▸ **The problem**
Leaving out the pictures, return word for word the stretch of entries below from the line holding "none -> <div>" through the line holding "right: 22px ->".

▸ **Task inputs**
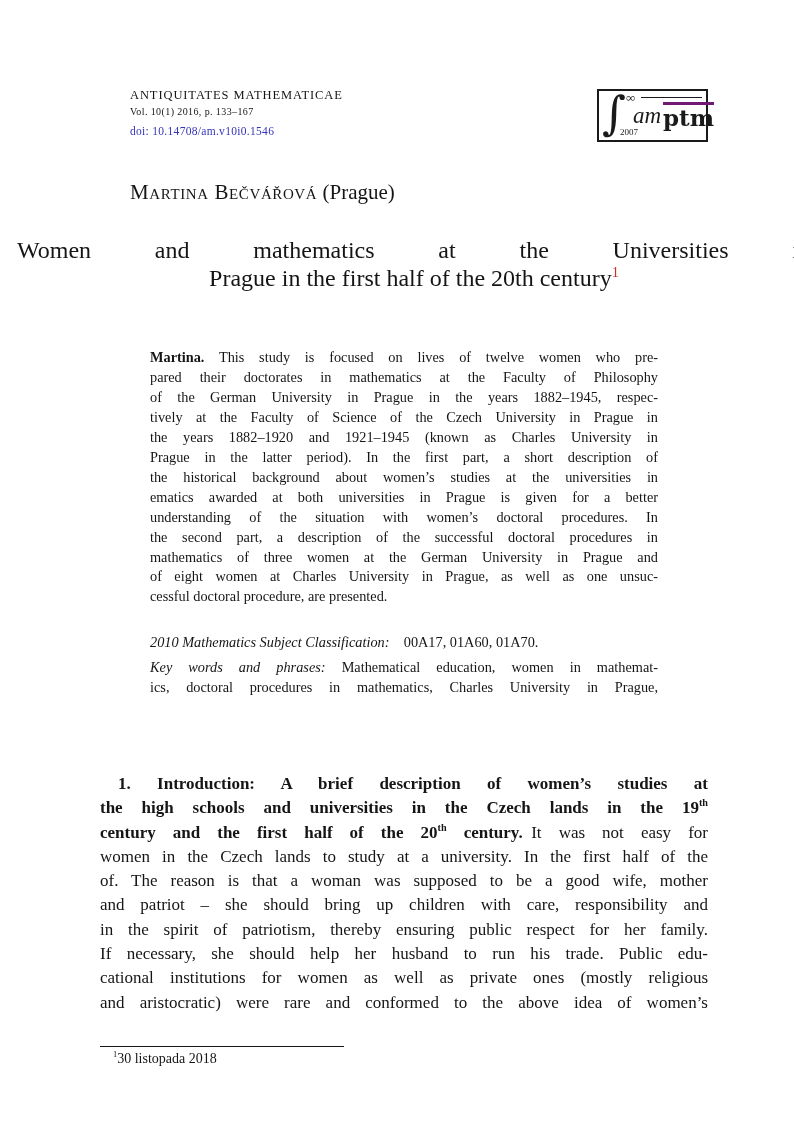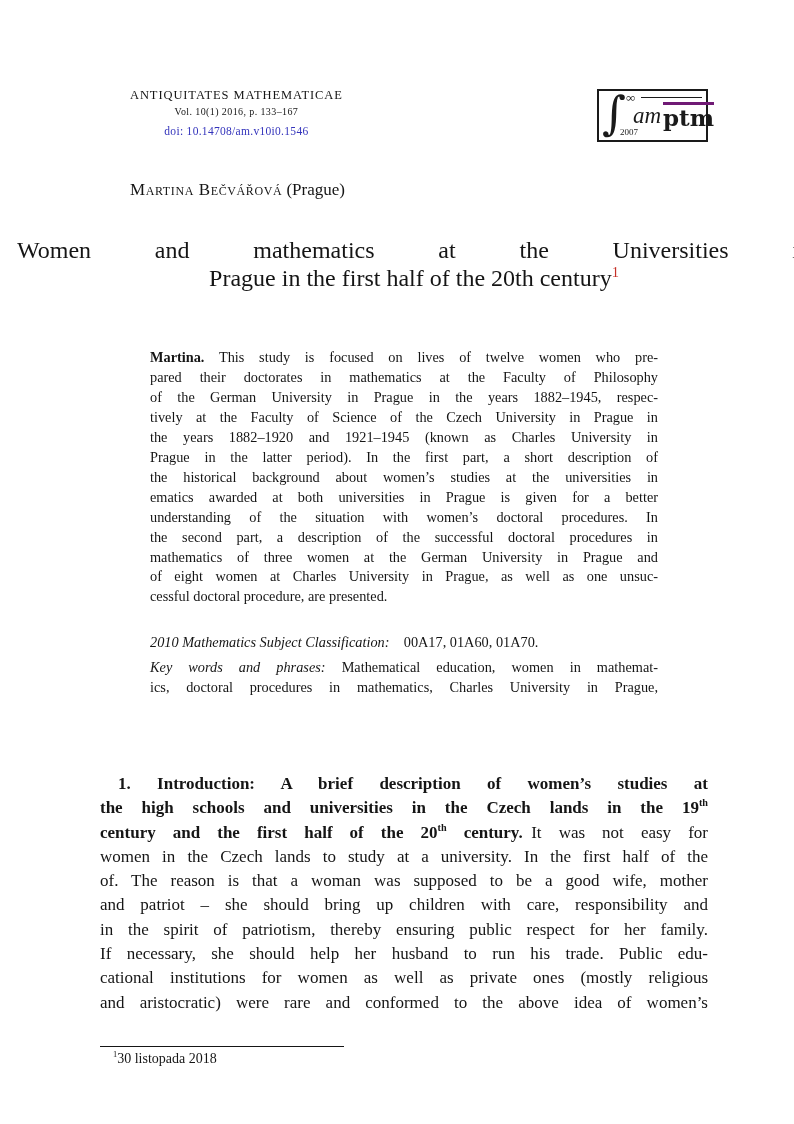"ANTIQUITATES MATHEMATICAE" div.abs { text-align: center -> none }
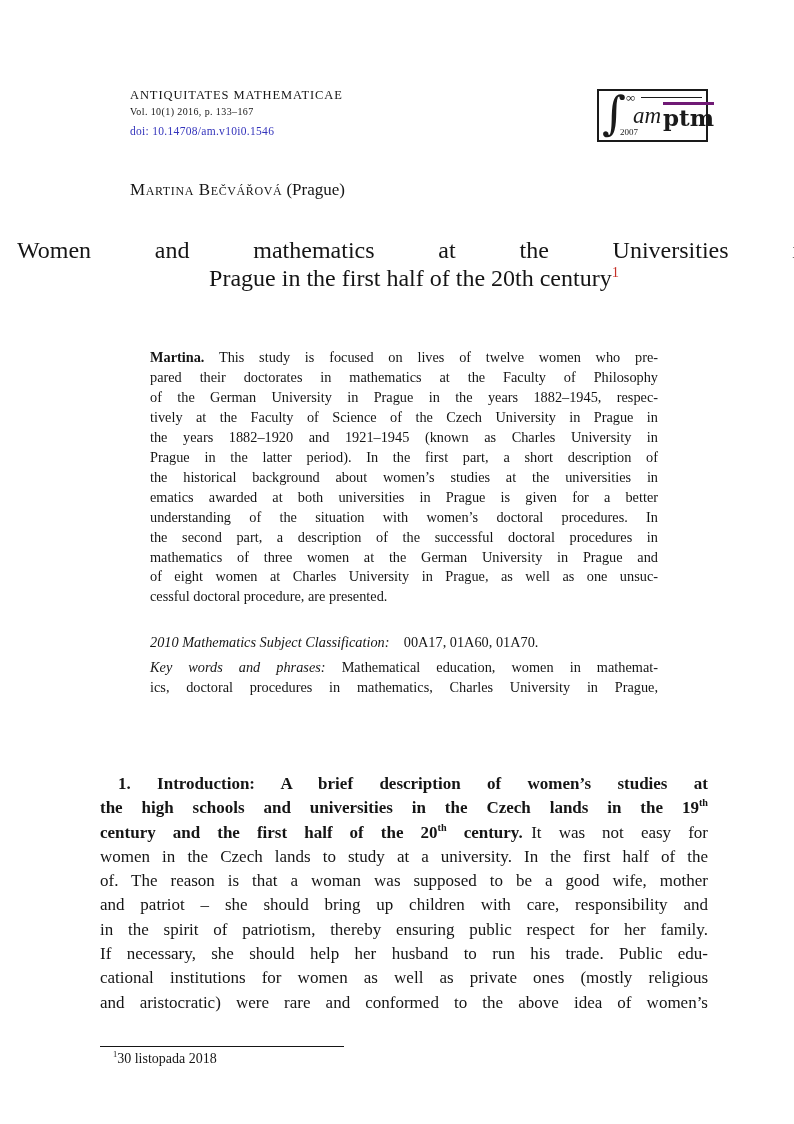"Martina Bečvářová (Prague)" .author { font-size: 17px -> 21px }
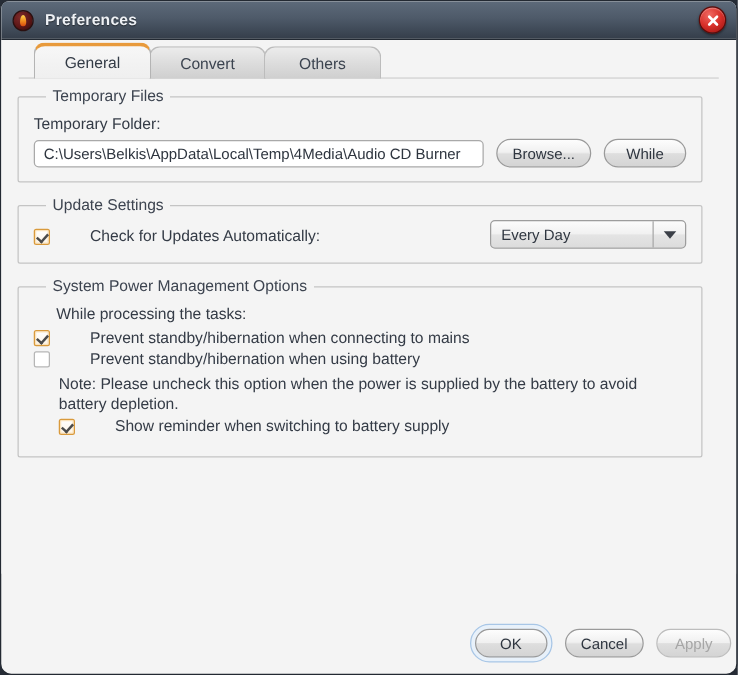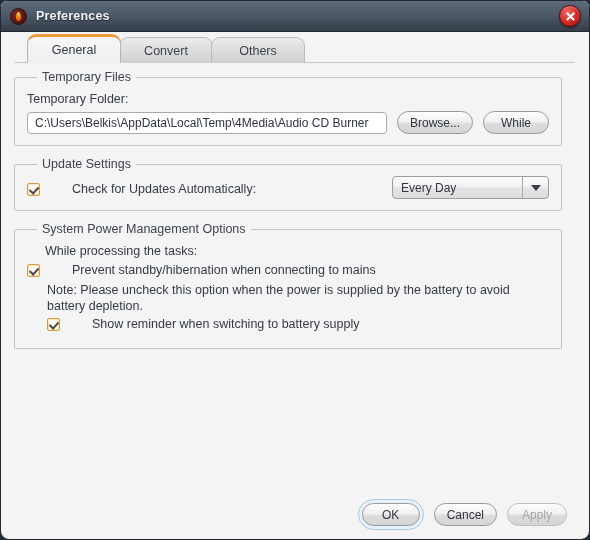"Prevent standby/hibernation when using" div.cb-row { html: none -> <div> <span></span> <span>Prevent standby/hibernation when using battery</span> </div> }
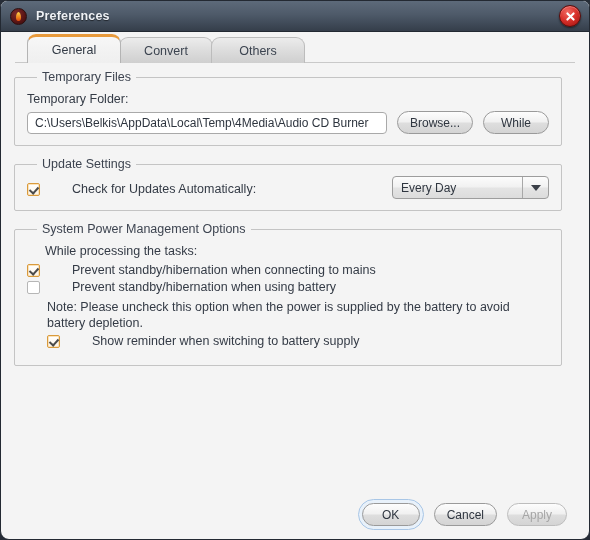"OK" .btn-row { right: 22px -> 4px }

---

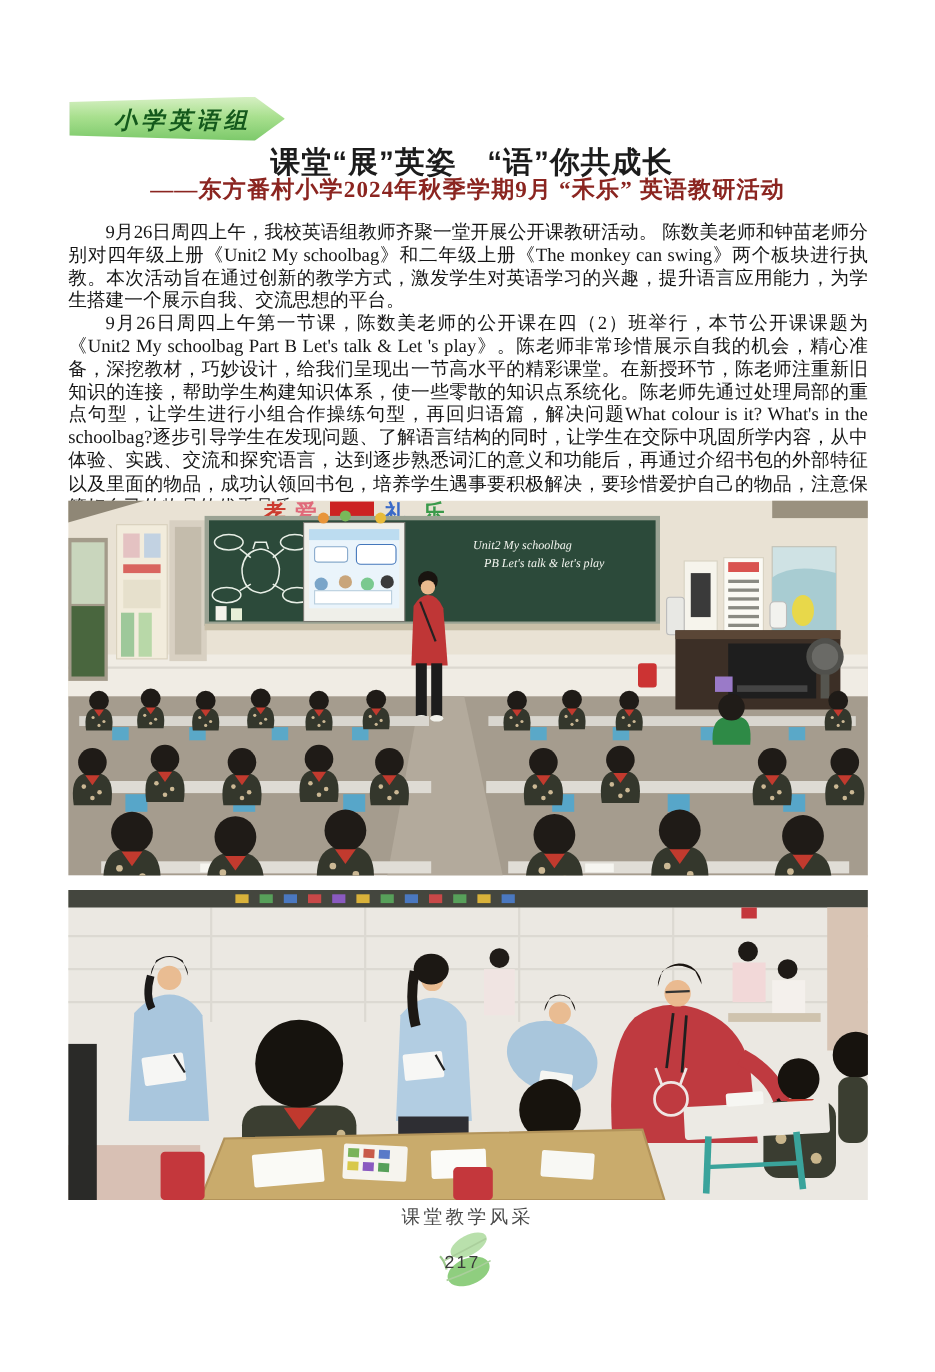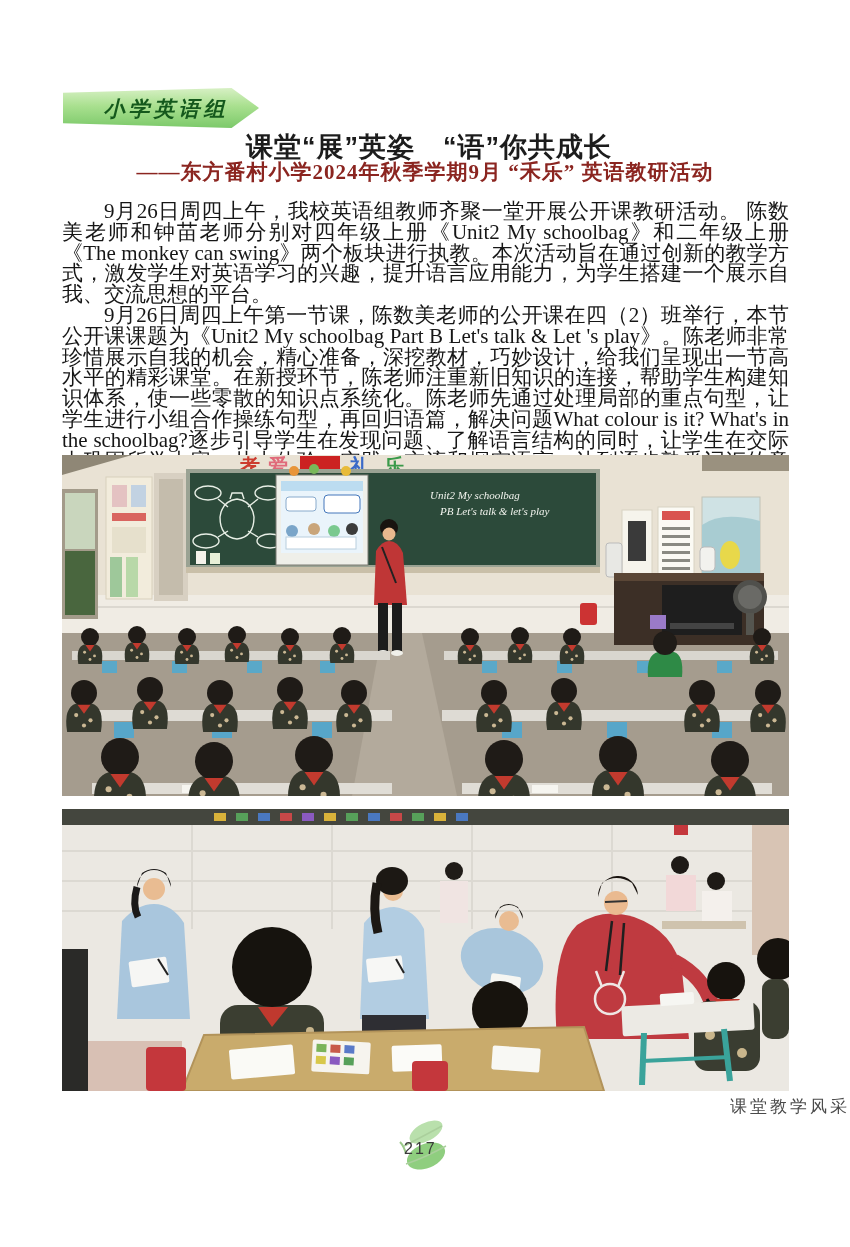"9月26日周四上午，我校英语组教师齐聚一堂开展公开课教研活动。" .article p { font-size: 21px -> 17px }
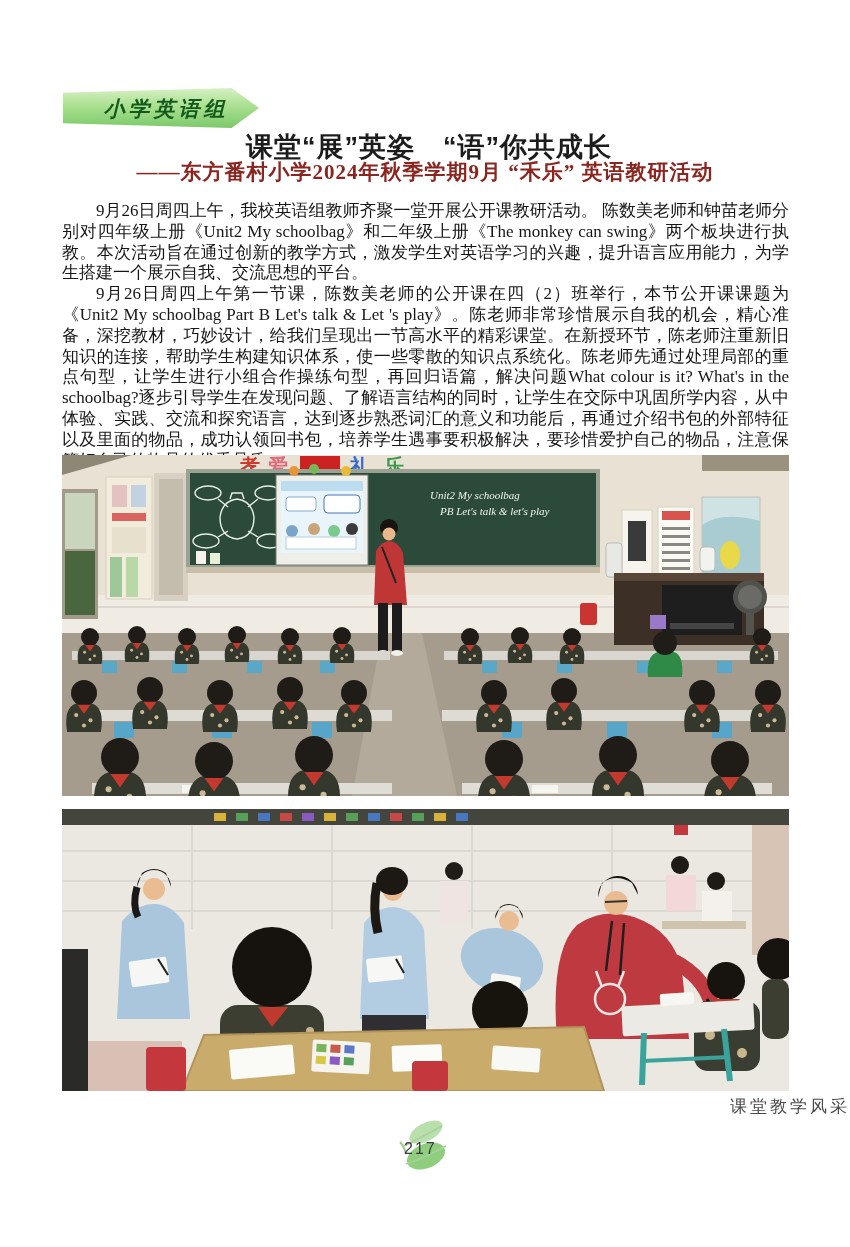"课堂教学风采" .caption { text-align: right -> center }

---

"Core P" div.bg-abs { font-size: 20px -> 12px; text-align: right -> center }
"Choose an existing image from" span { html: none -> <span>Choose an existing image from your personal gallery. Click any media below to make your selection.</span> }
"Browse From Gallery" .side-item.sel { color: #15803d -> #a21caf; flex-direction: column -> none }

▸ **Reply**
"Prevent standby/hibernation when using" div.cb-row { html: none -> <div> <span></span> <span>Prevent standby/hibernation when using battery</span> </div> }
"OK" .btn-row { right: 22px -> 4px }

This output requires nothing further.